Chiedendo ai media la capacità di creare contenuti rilevanti. Così, appurato che i reality sono ormai punti di svista sulla realtà, la stessa tv per continuare a restare al centro deve guardare all’empatia, al pionierismo, alla collaborazione con il web.

E a questo punto dovuto è il riferimento all’intervista cui Sassoli de Bianchi ha voluto personalmente sottoporre Matthew Weiner, sceneggiatore e produttore della serie televisiva Mad Men, ricavando che il must per produzioni di successo è la libertà. Dall’editore, dagli sponsor, dalla pubblicità e persino dal telespettatore.

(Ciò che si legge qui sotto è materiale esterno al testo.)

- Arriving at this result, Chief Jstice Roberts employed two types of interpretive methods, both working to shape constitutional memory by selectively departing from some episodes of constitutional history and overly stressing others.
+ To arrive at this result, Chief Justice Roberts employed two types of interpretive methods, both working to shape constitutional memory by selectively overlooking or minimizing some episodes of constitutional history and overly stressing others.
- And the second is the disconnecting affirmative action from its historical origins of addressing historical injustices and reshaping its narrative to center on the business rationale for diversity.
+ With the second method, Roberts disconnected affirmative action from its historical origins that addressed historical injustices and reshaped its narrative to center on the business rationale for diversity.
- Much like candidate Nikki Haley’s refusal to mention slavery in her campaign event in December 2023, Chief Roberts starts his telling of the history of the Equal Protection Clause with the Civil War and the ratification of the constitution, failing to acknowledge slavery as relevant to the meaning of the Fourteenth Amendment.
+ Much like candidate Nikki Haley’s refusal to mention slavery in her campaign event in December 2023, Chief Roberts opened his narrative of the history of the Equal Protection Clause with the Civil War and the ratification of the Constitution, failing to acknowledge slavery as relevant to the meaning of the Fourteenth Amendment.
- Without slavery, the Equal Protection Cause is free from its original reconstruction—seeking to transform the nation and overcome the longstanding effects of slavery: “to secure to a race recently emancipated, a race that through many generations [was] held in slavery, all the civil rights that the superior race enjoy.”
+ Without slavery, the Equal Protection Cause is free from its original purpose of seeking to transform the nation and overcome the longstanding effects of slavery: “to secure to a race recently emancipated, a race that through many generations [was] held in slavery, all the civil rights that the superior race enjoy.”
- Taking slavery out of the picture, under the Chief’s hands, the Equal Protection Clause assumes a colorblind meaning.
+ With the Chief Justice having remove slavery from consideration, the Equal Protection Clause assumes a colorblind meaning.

Insomma, i programmi devono nascere da dentro, devono essere storie credibili, convincenti. Il business poi viene da sé. Perché se il contenitore non è di qualità, anche i messaggi che veicola perdono valore (e viceversa, cattiva pubblicità o product placement sbagliati screditano il programma), sciupando l’occasione di mantenere le promesse, anche culturali, etiche e valoriali, del brand.

E a proposito di etica, non potrebbe esistere migliore conclusione di quella utilizzata dal teologo filosofo Elmar Salmann a corollario del suo speach. Perché l’uomo democratico, l’uomo economico e pure l’uomo pubblicitario devono capire una sola cosa. “Dio esiste e non sei tu. Quindi, rilassati“.